Literature DB >> 17141078

Considerations in incorporating office-based ultrasound of the head and neck.

Nadeem A Akbar1, Donald L Bodenner, Lawrence T Kim, James Y Suen, Mimi S Kokoska.   

Abstract

OBJECTIVE: The purpose of this study was to determine the cost considerations and strategies for incorporating ultrasound (US) in a head and neck practice. STUDY DESIGN AND
SETTING: A retrospective chart review of office-based US procedures from 2001 to 2005 was completed at our academic medical center. Billing and coding for US and US guided fine needle aspiration (USFNA) were examined.
RESULTS: The appropriate CPT codes are 76536 for US and 76942 and 10022 for USFNA-related procedures. The USFNA codes should be used repeatedly for correct coding of biopsies from multiple sites.

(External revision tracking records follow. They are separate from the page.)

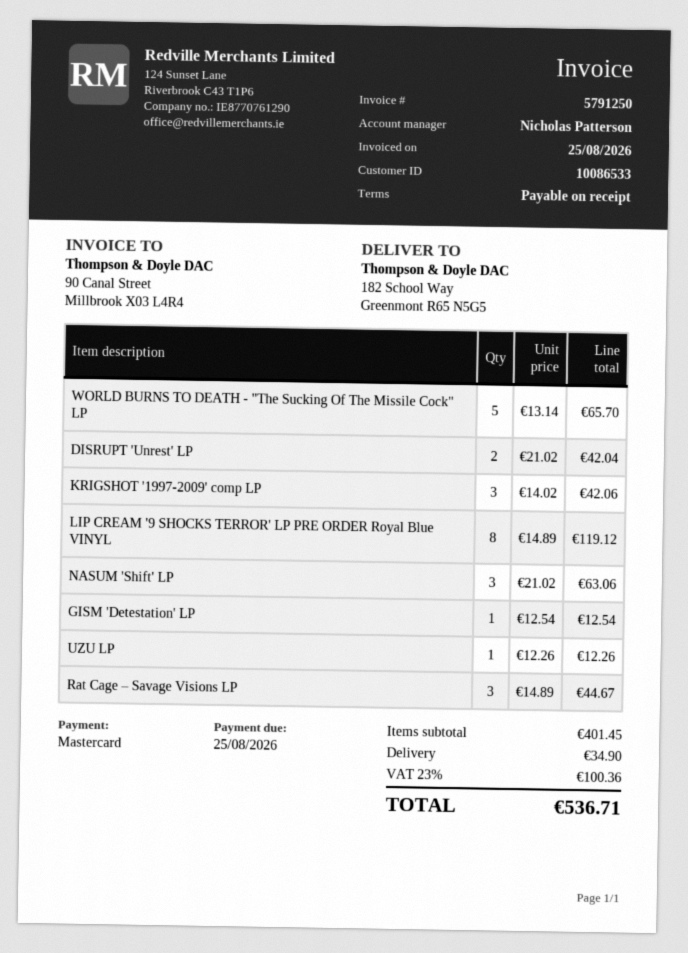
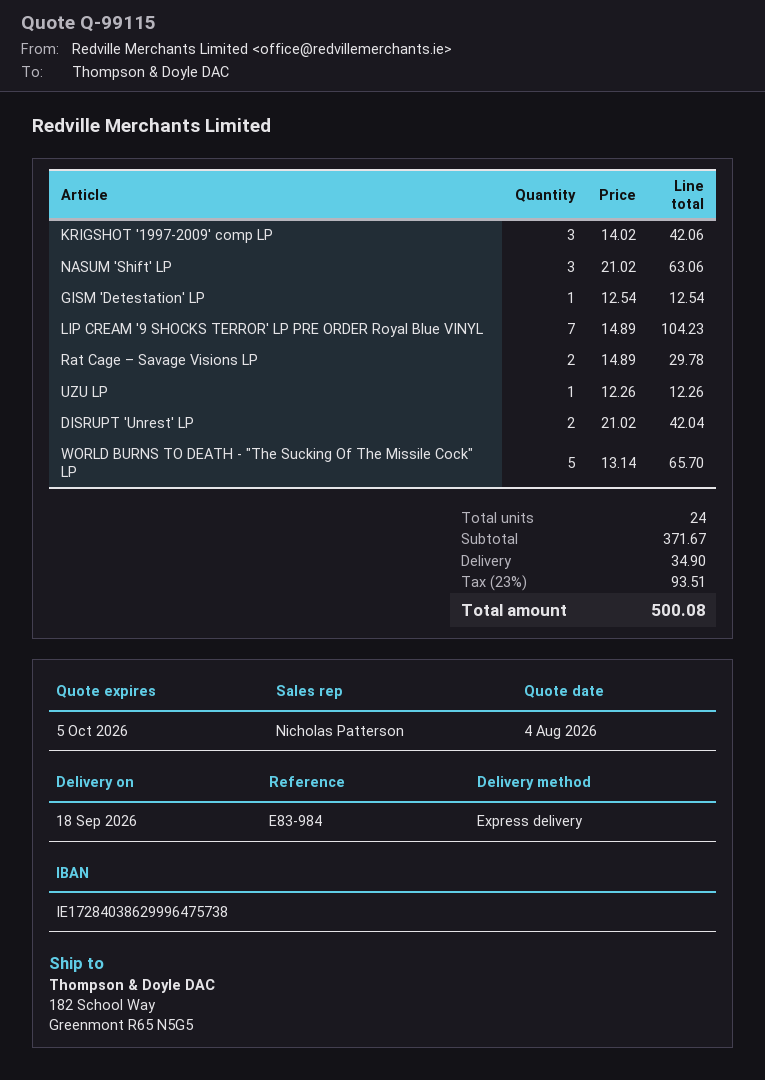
LIP CREAM '9 SHOCKS TERROR' LP PRE ORDER Royal Blue VINYL: 8 x 14.89 = 119.12 -> 7 x 14.89 = 104.23
Rat Cage – Savage Visions LP: 3 x 14.89 = 44.67 -> 2 x 14.89 = 29.78
subtotal: 401.45 -> 371.67
tax: 23% = 100.36 -> 23% = 93.51
total: 536.71 -> 500.08

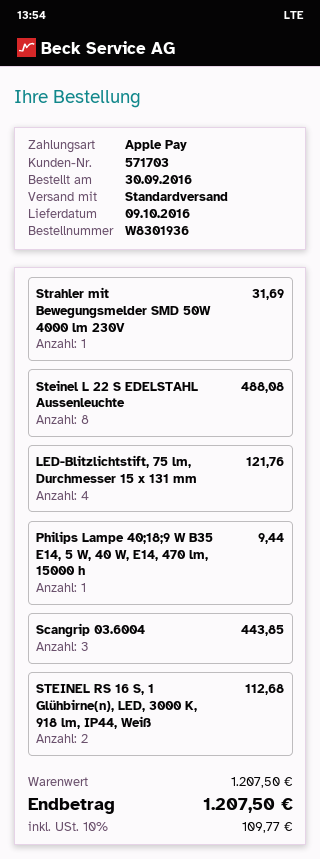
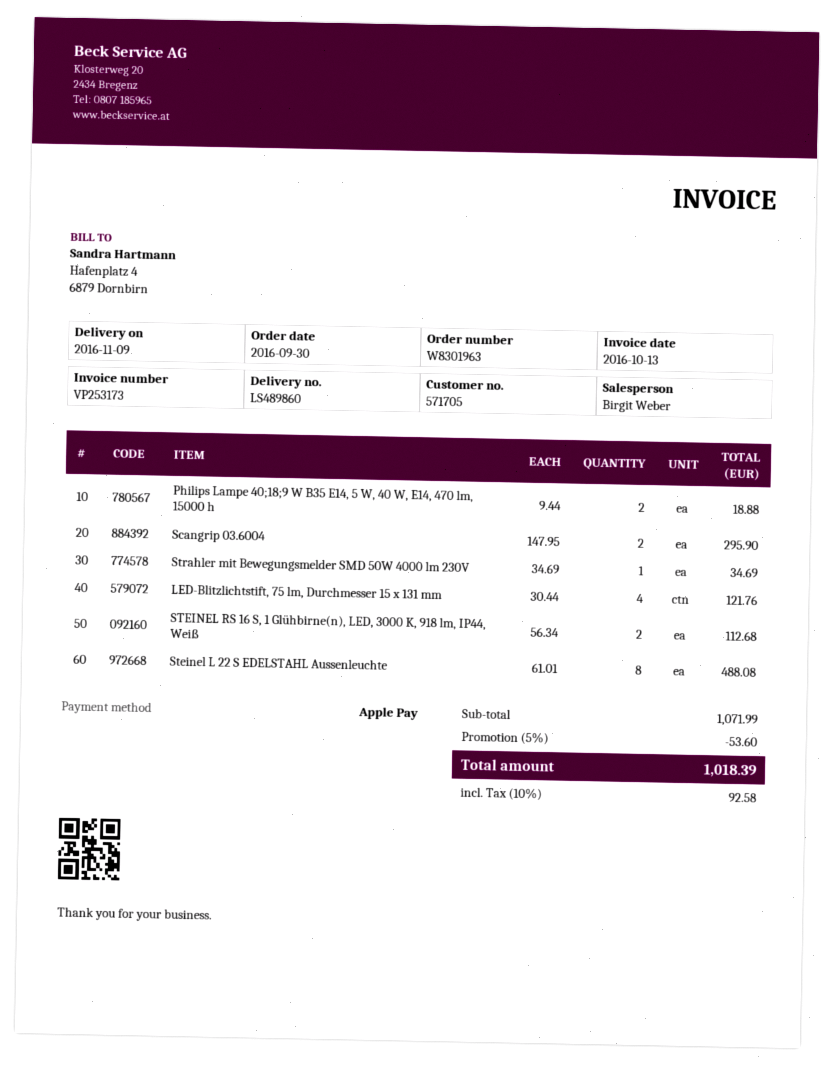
order number: W8301936 -> W8301963
delivery date: 2016-10-09 -> 2016-11-09
customer number: 571703 -> 571705
Strahler mit Bewegungsmelder SMD 50W 4000 lm 230V: 1 for 31.69 -> 1 for 34.69
Philips Lampe 40;18;9 W B35 E14, 5 W, 40 W, E14, 470 lm, 15000 h: 1 for 9.44 -> 2 for 18.88
Scangrip 03.6004: 3 for 443.85 -> 2 for 295.90
subtotal: 1207.50 -> 1071.99
discount: none -> 5% = 53.60
tax: 10% = 109.77 -> 10% = 92.58
total: 1207.50 -> 1018.39

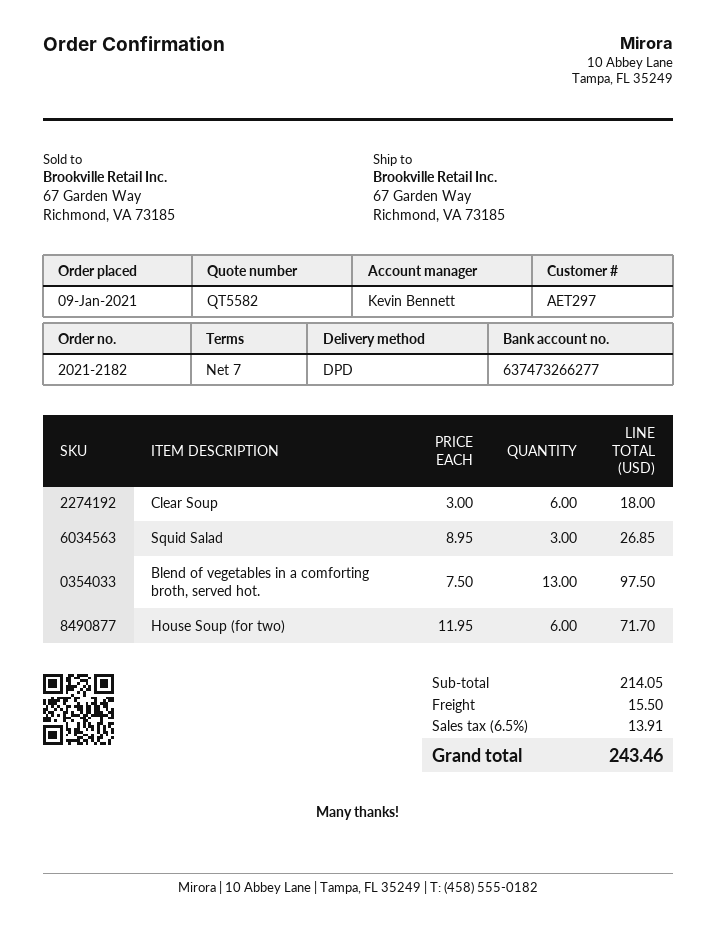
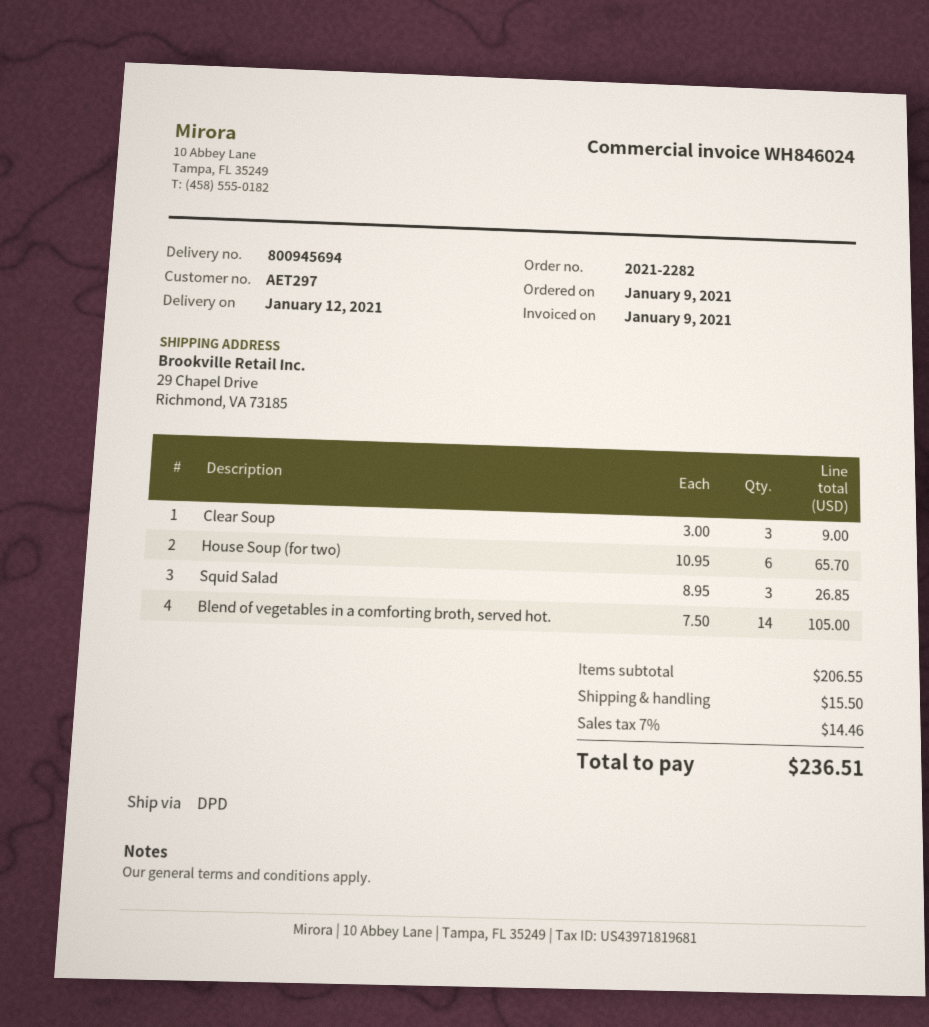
order number: 2021-2182 -> 2021-2282
ship to: 67 Garden Way, Richmond, VA 73185 -> 29 Chapel Drive, Richmond, VA 73185
Clear Soup: 6 x 3.00 = 18.00 -> 3 x 3.00 = 9.00
Blend of vegetables in a comforting broth, served hot.: 13 x 7.50 = 97.50 -> 14 x 7.50 = 105.00
House Soup (for two): 6 x 11.95 = 71.70 -> 6 x 10.95 = 65.70
subtotal: 214.05 -> 206.55
tax: 6.5% = 13.91 -> 7% = 14.46
total: 243.46 -> 236.51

Cost (equipment) sharing between specialties is a potential strategy for office-based US incorporation.
CONCLUSION: Based on practice volume, specific CPT coding, and Medicare reimbursements, office-based US equipment and certification costs could be offset in 1 year. SIGNIFICANCE: Office-based US can be readily incorporated with significant benefits to patients. Billing and usage strategies were identified that would improve the economics of providing office-based US.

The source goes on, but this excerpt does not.